Esta carne era das mais baratas, num tempo em que 10 atuais “aldeias do xisto”, nos concelhos de Góis, Miranda do Corvo e Lousã, possuíam milhares de cabras que limpavam a Serra da Lousã.

Desde 2018, a Associação de Desenvolvimento do Ceira e Dueça (Dueceira), que reúne Lousã, Poiares, Miranda do Corvo e Penela, tem vindo a valorizar a gastronomia em torno da marca “Terras da Chanfana”, distinguida como uma das “7 Maravilhas à Mesa de Portugal”.

“Com este processo, sentimos que a chanfana passou de prato rústico, familiar e festivo a prato com alcance nacional. Não perdeu a sua genuinidade, mas foi-lhe conferido o merecido reconhecimento de modo abrangente”, disse Ana Souto, coordenadora da Dueceira.

Falando à Lusa em nome do autarca da Lousã Luís Antunes, presidente da direção, Ana Souto frisou que a aposta dos quatro concelhos na marca visa “reforçar o que em conjunto fazem de melhor”.

Patrícia Dias, do restaurante Zé Padeiro, em Miranda do Corvo, confirmou que a chanfana é uma das iguarias mais procuradas em agosto.

“Nunca me faltou a carne de cabra”, disse a sócia-gerente. Por vezes, contudo, os fornecedores admitem que “é mais complicado arranjar”.
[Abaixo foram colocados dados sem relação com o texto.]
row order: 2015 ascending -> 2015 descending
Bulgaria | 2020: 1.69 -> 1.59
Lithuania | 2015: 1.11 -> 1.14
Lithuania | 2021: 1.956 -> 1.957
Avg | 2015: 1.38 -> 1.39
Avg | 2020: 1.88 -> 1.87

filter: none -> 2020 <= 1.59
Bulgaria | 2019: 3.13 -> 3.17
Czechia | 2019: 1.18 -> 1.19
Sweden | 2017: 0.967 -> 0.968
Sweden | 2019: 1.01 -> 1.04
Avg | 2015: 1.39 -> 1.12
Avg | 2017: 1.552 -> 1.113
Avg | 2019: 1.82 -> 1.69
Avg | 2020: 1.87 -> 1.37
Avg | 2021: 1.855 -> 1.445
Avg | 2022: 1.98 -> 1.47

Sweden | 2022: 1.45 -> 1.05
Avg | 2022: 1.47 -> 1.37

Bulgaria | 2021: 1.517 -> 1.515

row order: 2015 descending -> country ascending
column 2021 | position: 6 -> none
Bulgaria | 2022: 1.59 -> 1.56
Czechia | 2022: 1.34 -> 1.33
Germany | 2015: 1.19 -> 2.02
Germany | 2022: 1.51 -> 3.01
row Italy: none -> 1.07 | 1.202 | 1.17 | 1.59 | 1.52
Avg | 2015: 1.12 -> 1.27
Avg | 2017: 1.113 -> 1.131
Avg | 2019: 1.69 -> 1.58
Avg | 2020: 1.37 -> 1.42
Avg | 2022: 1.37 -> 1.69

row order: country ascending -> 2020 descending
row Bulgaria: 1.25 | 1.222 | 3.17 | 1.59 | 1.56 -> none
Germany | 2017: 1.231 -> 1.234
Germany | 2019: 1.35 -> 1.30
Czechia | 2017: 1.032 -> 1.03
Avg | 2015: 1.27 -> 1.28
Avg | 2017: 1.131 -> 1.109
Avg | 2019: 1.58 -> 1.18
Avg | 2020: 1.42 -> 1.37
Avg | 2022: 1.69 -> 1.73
Desde 1981, a firma ganhou nome na confeção de leitão assado, mas também, sobretudo no verão, não tem mãos a medir na confeção da suculenta carne de cabra assada em vinho tinto.
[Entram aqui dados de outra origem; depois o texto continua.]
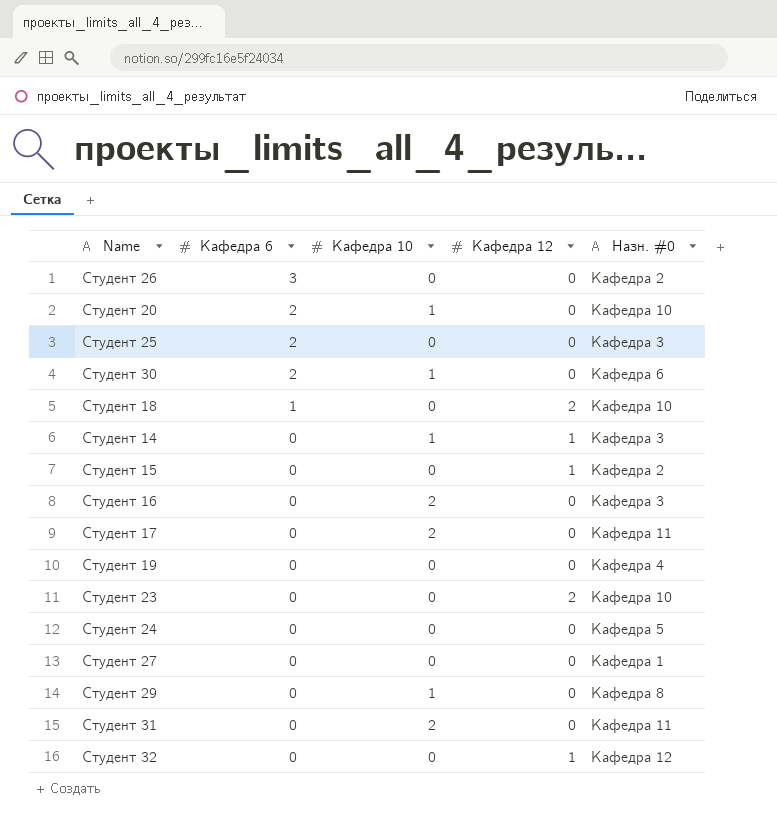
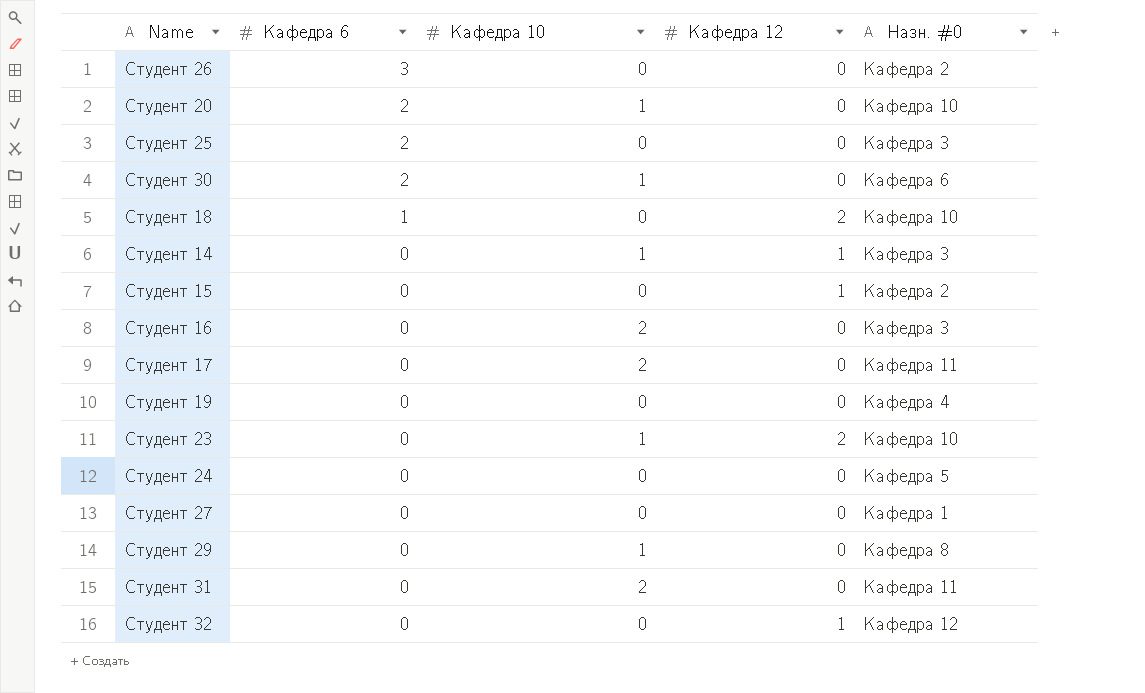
Студент 23 | Кафедра 10: 0 -> 1

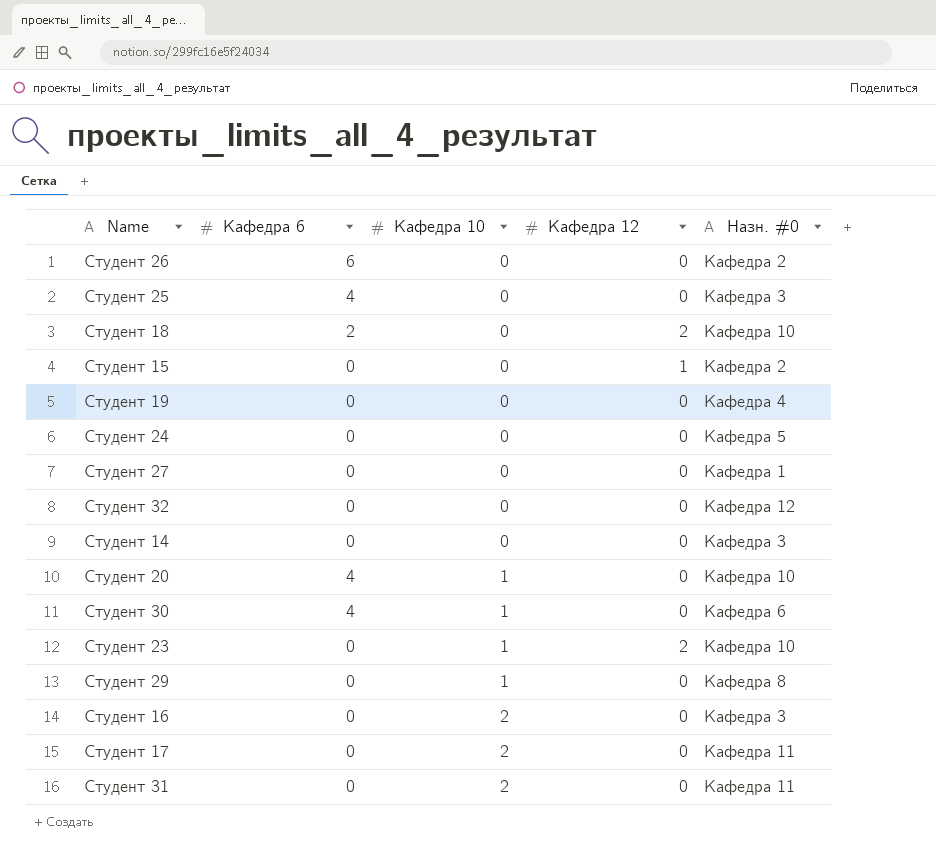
row order: Кафедра 6 descending -> Кафедра 10 ascending
Студент 26 | Кафедра 6: 3 -> 6
Студент 25 | Кафедра 6: 2 -> 4
Студент 18 | Кафедра 6: 1 -> 2
Студент 32 | Кафедра 12: 1 -> 0
Студент 14 | Кафедра 10: 1 -> 0
Студент 14 | Кафедра 12: 1 -> 0
Студент 20 | Кафедра 6: 2 -> 4
Студент 30 | Кафедра 6: 2 -> 4

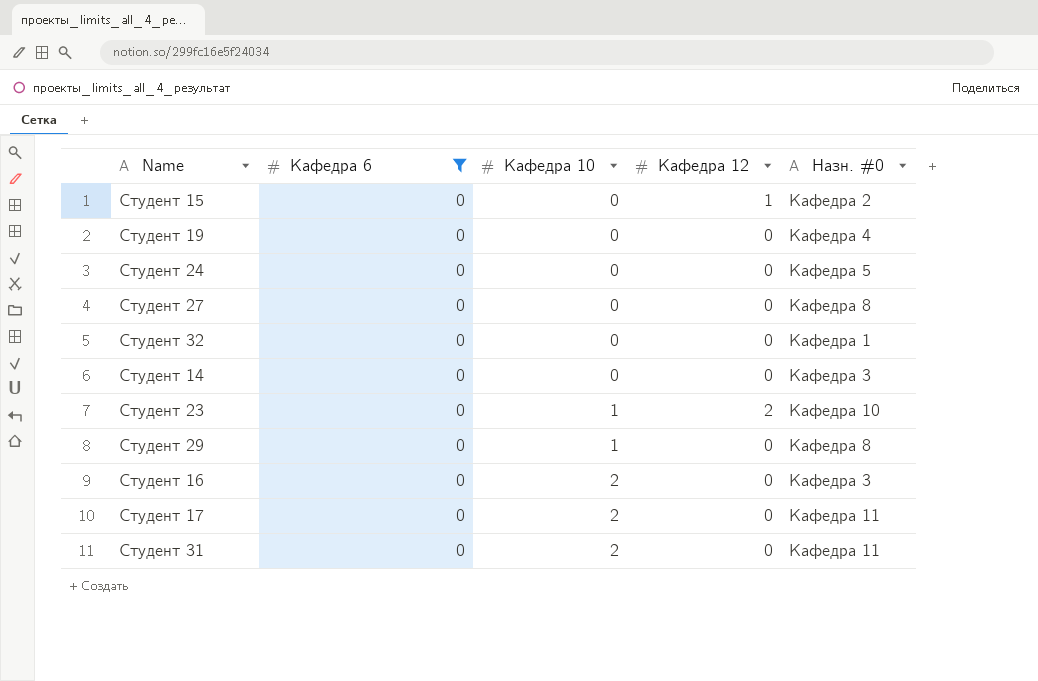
filter: none -> Кафедра 6 = 0
Студент 27 | Назн. #0: Кафедра 1 -> Кафедра 8
Студент 32 | Назн. #0: Кафедра 12 -> Кафедра 1

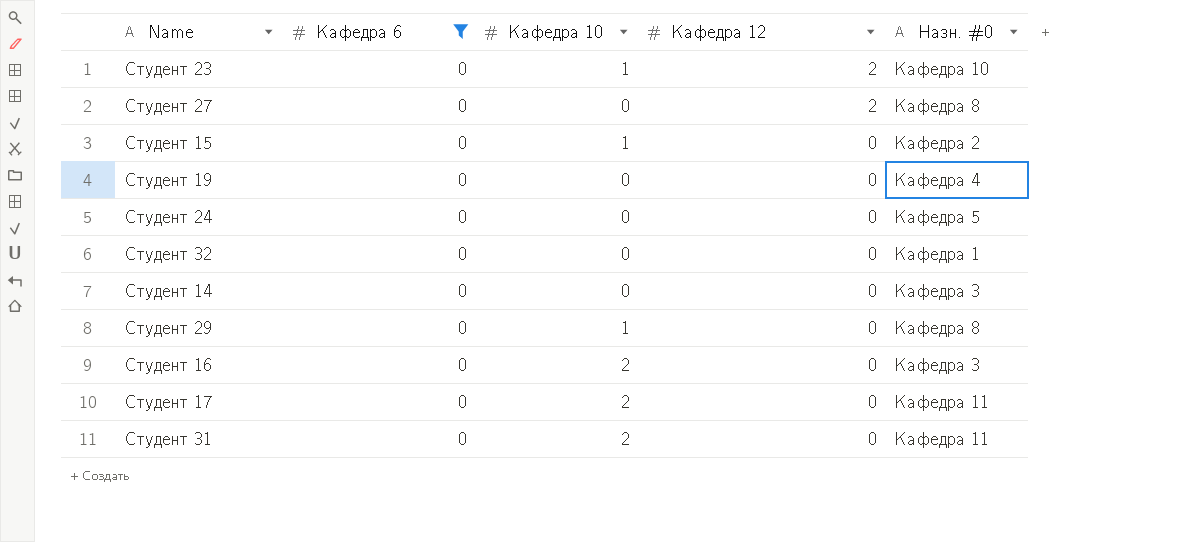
row order: Кафедра 10 ascending -> Кафедра 12 descending
Студент 27 | Кафедра 12: 0 -> 2
Студент 15 | Кафедра 10: 0 -> 1
Студент 15 | Кафедра 12: 1 -> 0

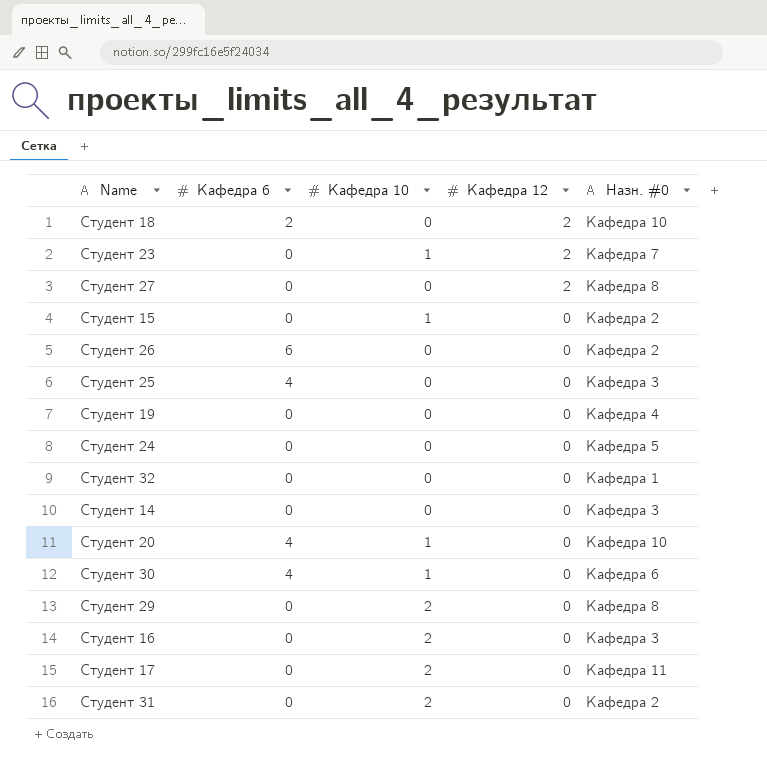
filter: Кафедра 6 = 0 -> none
Студент 23 | Назн. #0: Кафедра 10 -> Кафедра 7
Студент 29 | Кафедра 10: 1 -> 2
Студент 31 | Назн. #0: Кафедра 11 -> Кафедра 2

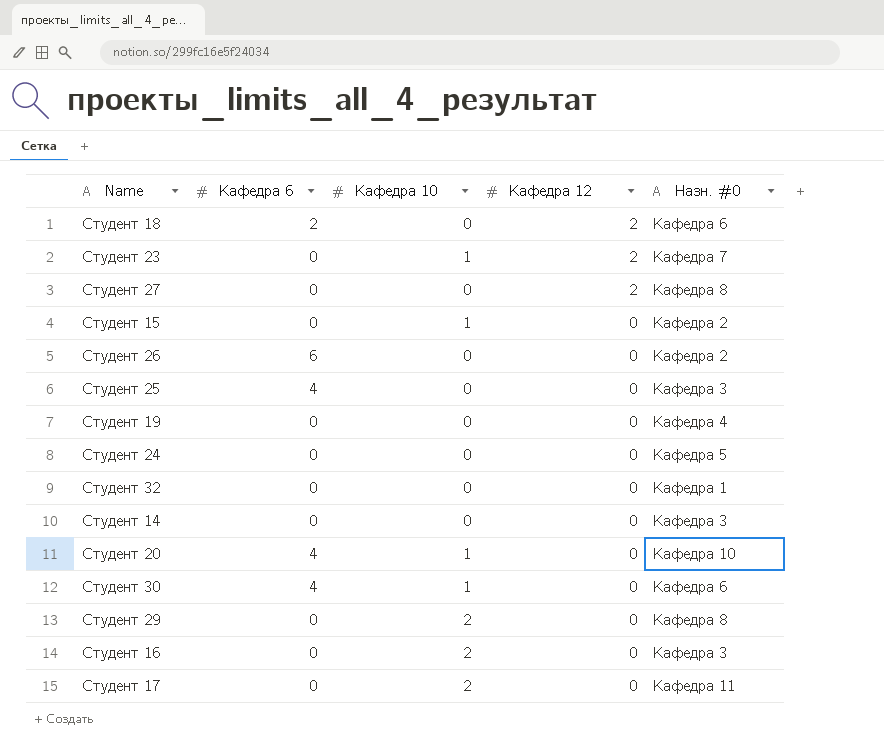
row Студент 31: 0 | 2 | 0 | Кафедра 2 -> none
Студент 18 | Назн. #0: Кафедра 10 -> Кафедра 6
“Clientes de Lisboa, Aveiro e Santarém vêm cá comprar caçoilas de chanfana”, revelou Patrícia Dias.

Em Miranda do Corvo, a Real Confraria da Cabra Velha, dirigida por António Simões, tem-se empenhado na promoção e defesa da qualidade da chanfana.

Reconhecendo que a carne está “mais cara 20%”, garante que “não há falta”, ao passo que o presidente da Câmara local, Miguel Baptista, lamentou em abril, no contexto da Semana da Chanfana, que os animais disponíveis não chegam para as necessidades.

“A venda de chanfana tem aumentado nos restaurantes”, declarou à Lusa o “real decano” da Confraria, que realizou o XVII Capítulo há quatro meses.

No dia 11 de setembro, é a vez de a Confraria da Chanfana, em Vila Nova de Poiares, organizar o XIX Grande Capítulo.

Estes encontros gastronómicos reúnem habitualmente centenas de comensais, entre confrades e convidados de organizações congéneres.